At order to challenge the beliefs of the Eleatic School, one
of the most influential pre-Socratic schools of Greek philosophy, which had
been founded by Parmenides in Elea in southern Italy, he proposed the
four-element hypothesis. This school's underlying tenet was that all that
appears to exist is actually just one single everlasting reality, according to
Zeno of Elea.
We should also draw attention to a crucial aspect of the
idea. It attempted to explain the myriad of complexity visible in the world as
the result of a select few basic underlying qualities, much like Pythagoras'
theories. Even if we no longer follow Empedocles' idea of the four
elements, we continue to search for straightforward mathematical solutions to
the complicated phenomena that surround us.

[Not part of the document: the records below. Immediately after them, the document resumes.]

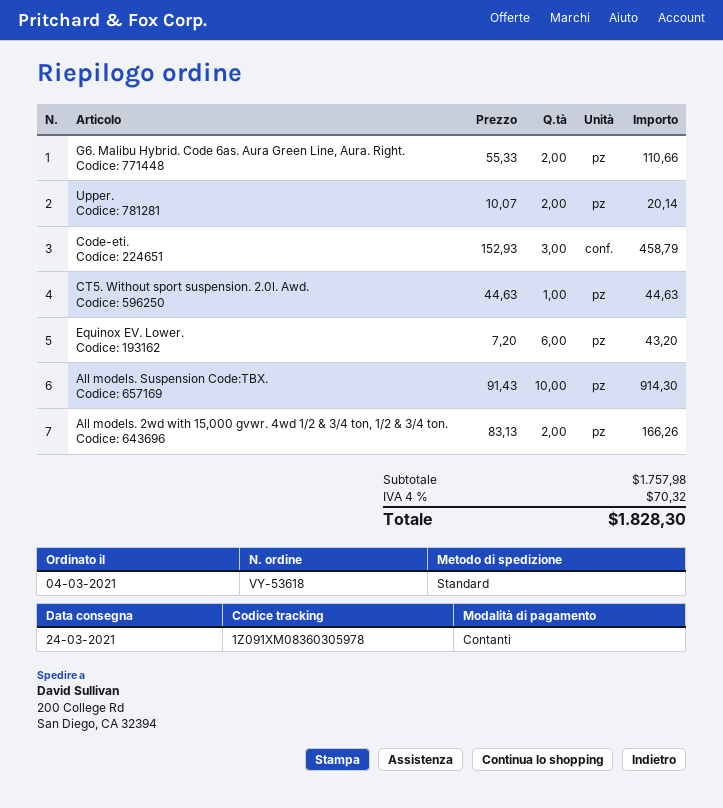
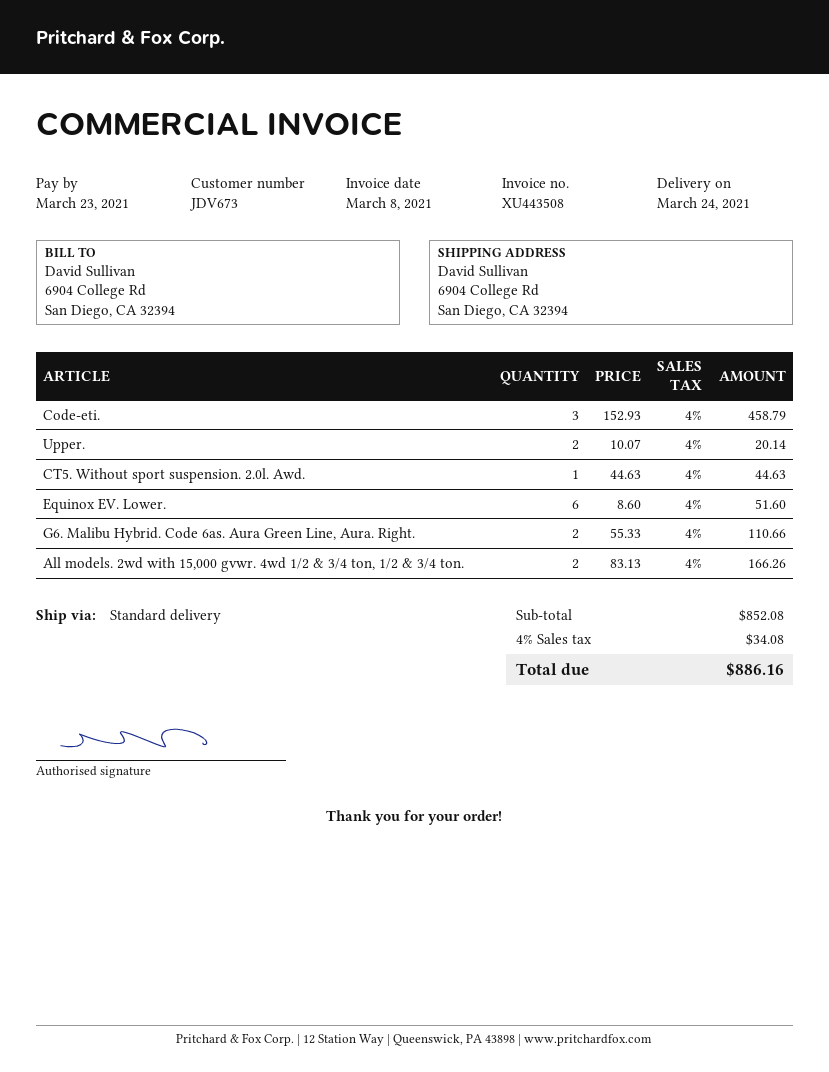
ship to: 200 College Rd, San Diego, CA 32394 -> 6904 College Rd, San Diego, CA 32394
Equinox EV. Lower.: 6 x 7.20 = 43.20 -> 6 x 8.60 = 51.60
All models. Suspension Code:TBX.: 10 x 91.43 = 914.30 -> none
subtotal: 1757.98 -> 852.08
tax: 4% = 70.32 -> 4% = 34.08
total: 1828.30 -> 886.16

Empedocles lacked any experimental support for his four-element theory. He did, however, base several other scientific theories on experiment, and he used experiment to demonstrate that air existed and was not inert space. He used a clepsydra, a container having holes at the bottom and top, to do this. Empedocles saw that the vessel filled with water as he submerged the bottom hole in water. However, if he placed his finger over the top hole, water would not enter the bottom hole; instead, it would enter once he withdrew his finger. The air in the container, as Empedocles rightly inferred, kept the water from entering. Empedocles assumed that light had a fixed speed, only on the basis of logic and not any experimental proof.
It is incredible, how many of Empedocles' theories have shown to be accurate. He also created a primitive evolutionary theory based on the survival of the fittest in addition to his belief in the limited velocity of light. Along with a theory of constant proportions in chemical processes, he also had a version of the law of conservation of energy. Even if his theories had little impact on the advancement of research, they appear pretty remarkable in the context of what we currently know about science.